- O halde Quentin Tarantino olayına gelelim. Neler oldu, baştan bir anlatır mısınız?
- İnsanlar ilişkiyi basite indirgemeye çalıştılar. Yaşanan basit bir şey olsaydı, hâlâ yüz yüze nasıl bakıyor olurduk? İkincisi, çok meşgul bir insan. Hâlâ birbirimizi aramamız, görüşmemiz için niye bir sebep olsun, eğer ortada duygusal bir şeyler olmasa?
- Var yani.
- Var tabii.
- Peki nasıl başladı?
- Ben yaklaşık 10 yıldır Cannes Film Festivali'ne gidiyorum. İş almak için. Tanıdığım insanlar, yapımcılar var... Quentin'le zaten bir 'merhaba'mız vardı. Death Proof filminin partisinde, (Cannes'da prömiyerini yaptılar) bir ara geldi "Merhaba," dedi. Partinin sonlarına doğru ben yoruldum, oturdum bir yere. Beni görünce "Sen niye oturdun, eğleniyordun?" dedi. "Ayaklarım acıyor," dedim. Sonra döndüm, içkinin verdiği bir cesaretle herhalde "Quentin, yaptığın filmler kadar iyi ayak masajı da yapıyor musun, yapamıyorsan bir boka yaramazsın," dedim. Sonra dondum kaldım "Koca adama ne dedim ben?" diye. Fakat o geldi oturdu yanıma, bütün o ünlü insanların önünde, ayaklarımı aldı kucağına, ayakkabılarımı çıkardı ve masaj yapmaya başladı.

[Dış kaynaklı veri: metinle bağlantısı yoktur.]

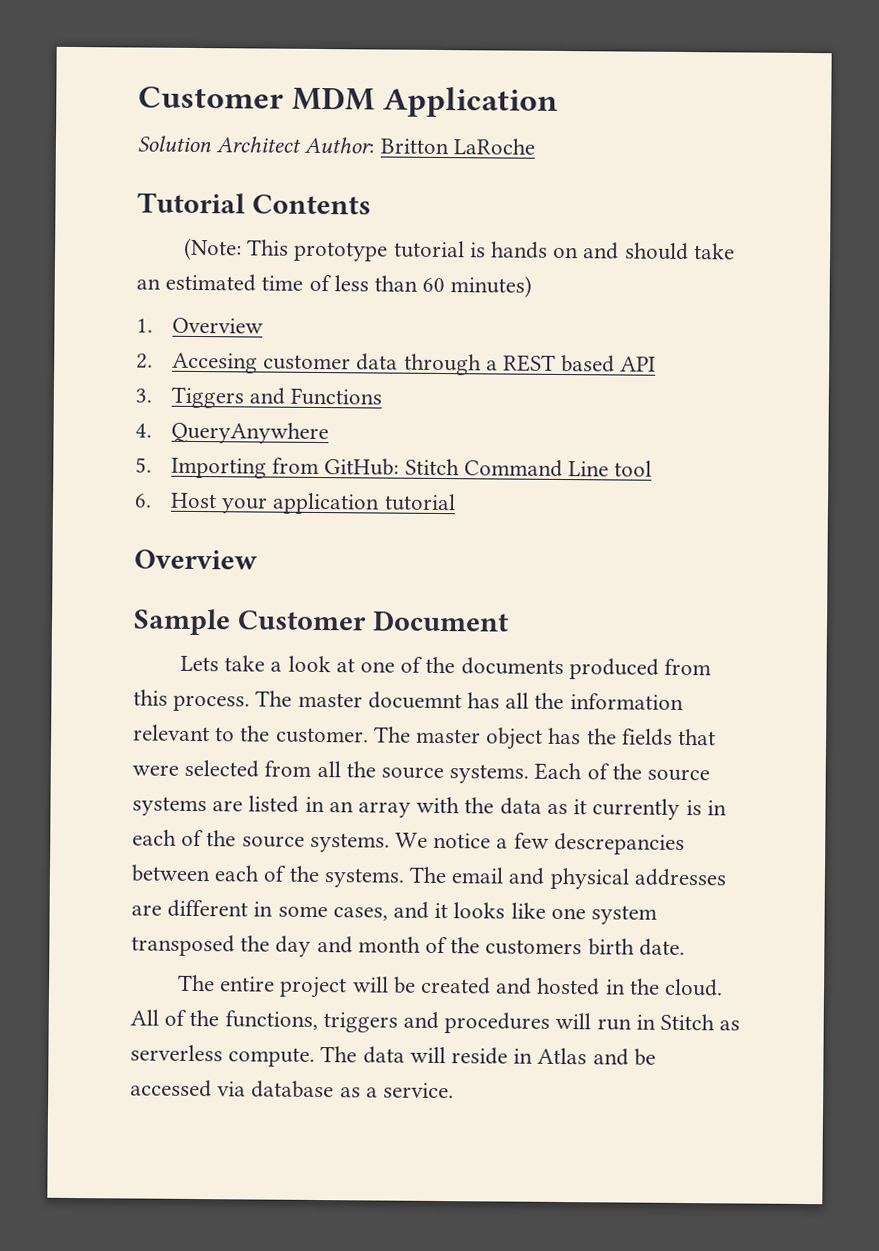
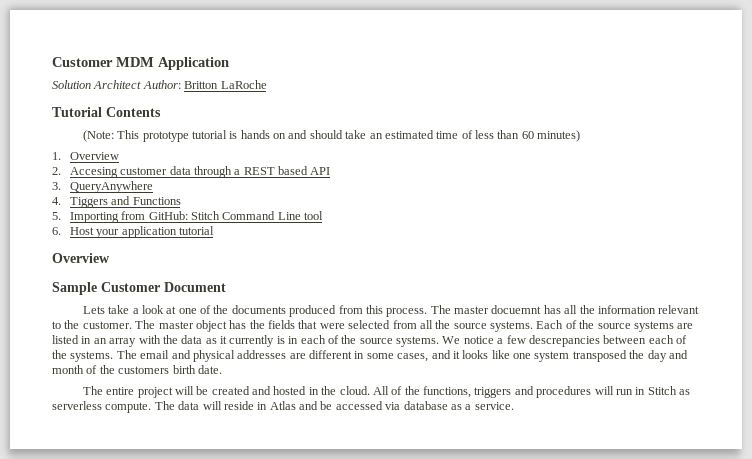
(152, 395) none -> [69,181,153,193] [52,197,61,205] QueryAnywhere // 4.
[135,421,330,445] // 4. QueryAnywhere -> (181, 201) none

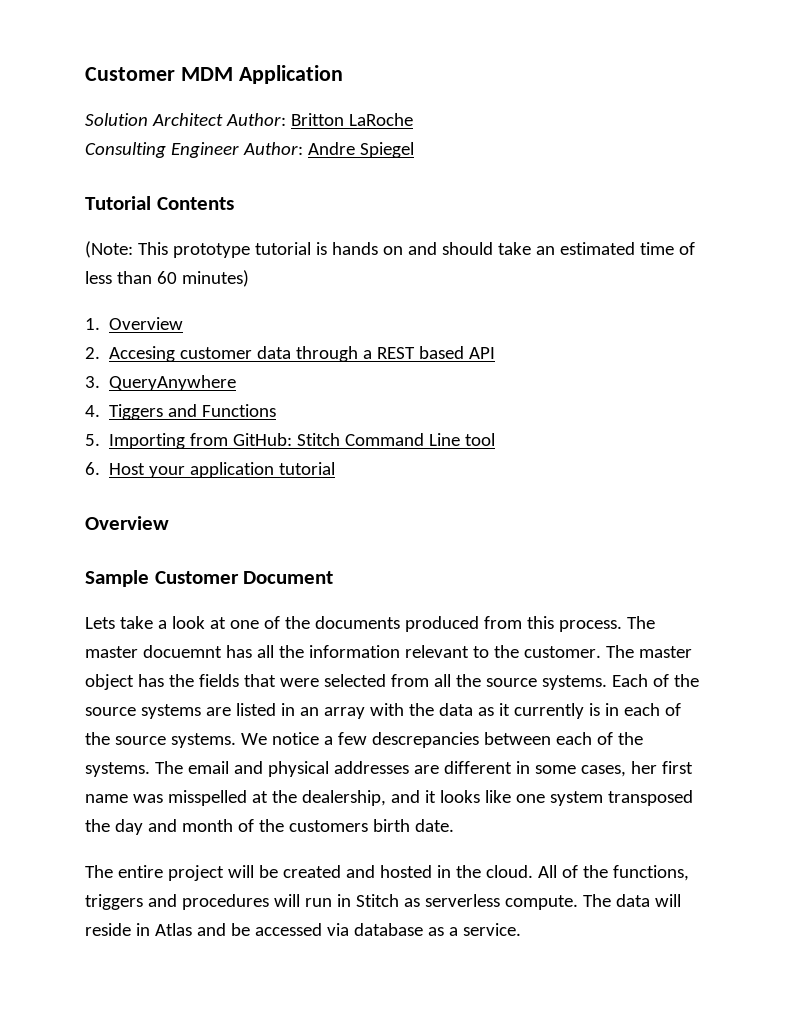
(267, 84) none -> [85,142,414,158] // Consulting Engineer Author: Andre Spiegel
(429, 357) none -> [630,761,693,774] [85,790,386,806] her first name was misspelled at the dealership,

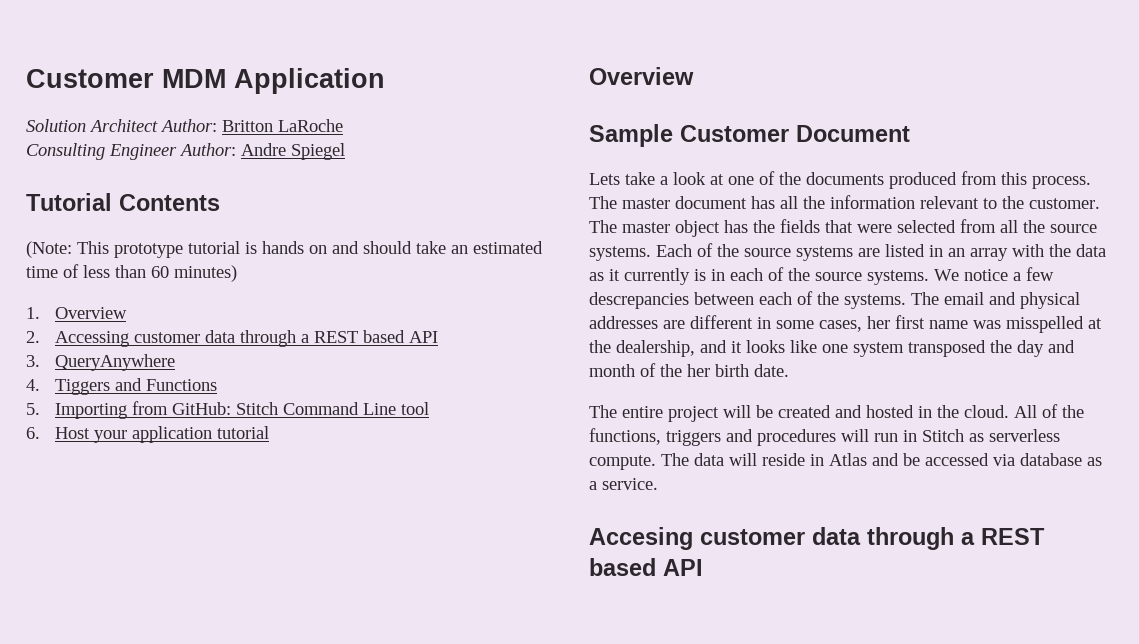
[109,346,176,362] Accesing -> [55,331,130,347] Accessing
[142,645,222,658] docuemnt -> [675,196,747,209] document
[288,820,368,832] customers -> [687,364,710,377] her
(521, 929) none -> [589,527,1045,550] [589,558,703,576] // Accesing customer data through a REST based API

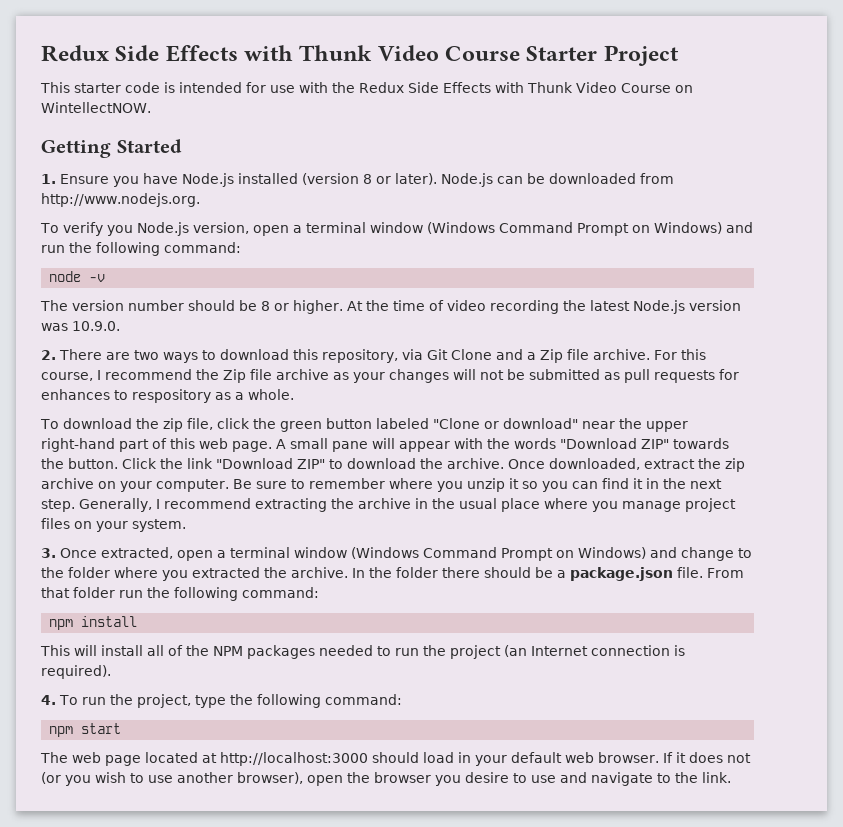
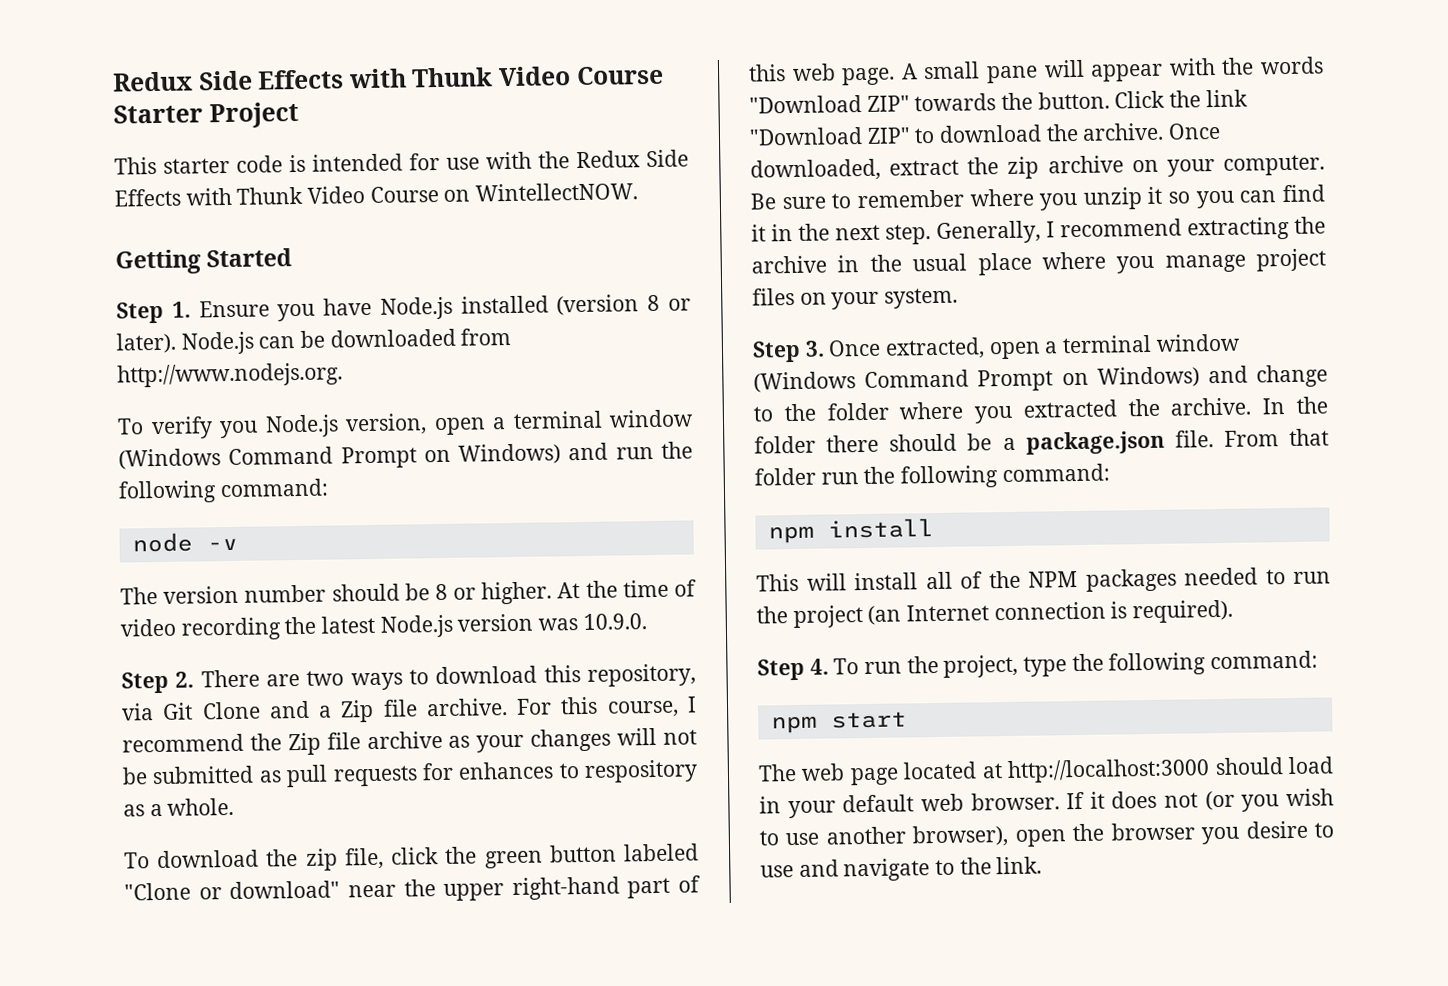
(182, 146) none -> [116,301,164,324] Step
(120, 326) none -> [121,671,169,694] Step
(186, 525) none -> [752,340,801,363] Step
(111, 672) none -> [757,658,805,681] Step

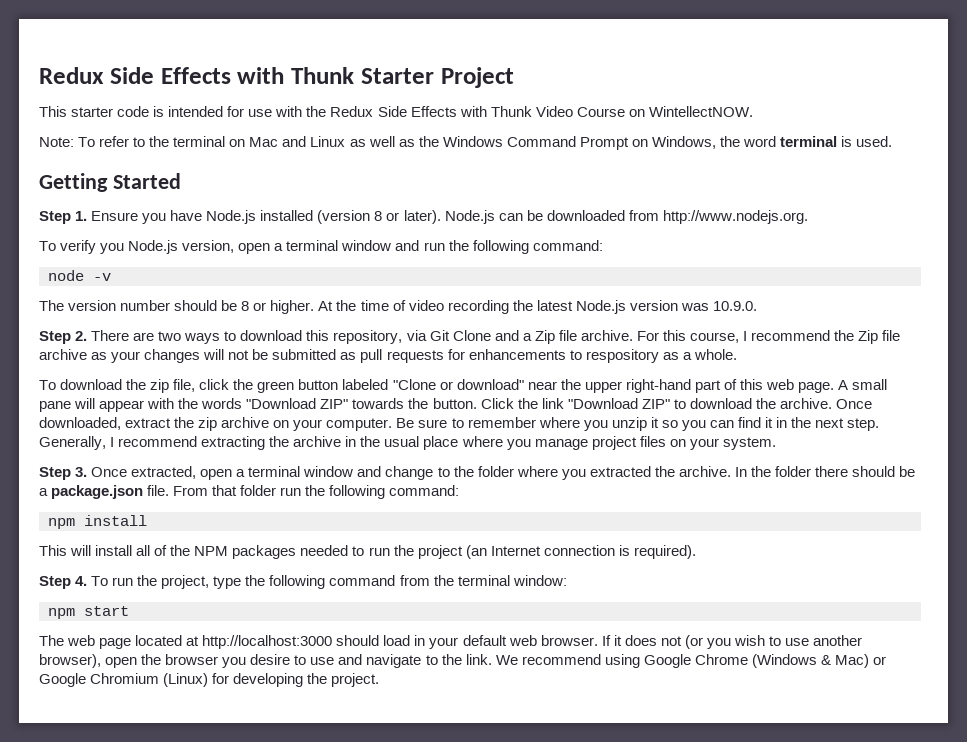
[112,65,664,92] Redux Side Effects with Thunk Video Course -> [39,67,354,84] Redux Side Effects with Thunk
(639, 192) none -> [39,136,893,150] // Note: To refer to the terminal on Mac and Linux as well as the Windows Command Prompt on Windows, the word terminal is used.
[118,443,562,470] (Windows Command Prompt on Windows) -> (392, 245) none
[458,761,555,780] enhances -> [468,349,566,360] enhancements
[753,366,1200,393] (Windows Command Prompt on Windows) -> (354, 471) none
[1210,650,1319,670] command: -> [329,575,567,586] command from the terminal window:
(1043, 865) none -> [495,654,887,668] [39,673,380,687] We recommend using Google Chrome (Windows & Mac) or Google Chromium (Linux) for developing the project.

- Peki ne hissettiniz o anda?
- Kalbim duracak filan zannettim. Hani bir an vardır ya, garip bir elektrik hissedersin, öyle bir şey oldu.
- Gıdıklandınız mı?
- Yok, gıdıklanmadım da... Hani içiniz böyle pır pır olur ya.
- Onun da etkilendiğini hissettiniz mi?
- Hissettim tabii. Çok göz göze geldik.
- Ne kadar sürdü?
- 5-10 dakika.
- Başarılı mıydı?
- Evet. Adam ayak seviyor, olmaz mı! (Gülüyor)
- Peki bu duruma insanlar nasıl tepki verdi? Şaşırdılar mı, alışık mı görünüyorlardı?
- O anda kim gördü kim görmedi ben çok hakim olamadım. Dünya durdu sanki.
- Masajdan sonra neler oldu?
- Ben otelime gittim. Sabaha kadar gözüme uyku girmedi. Sabah 07.00'de bir mesaj geldi. Kahvaltıya davet etti. Öyle başladı. Cannes'dan beri de devam ediyor. Sekiz aydır.
Yayın tarihi: 16 Mart 2008, Pazar
Web adresi: https://www.sabah.com.tr/2008/03/16/pz/haber,F636CE894A704DE2A3077715EF21E732.html
Tüm hakları saklıdır.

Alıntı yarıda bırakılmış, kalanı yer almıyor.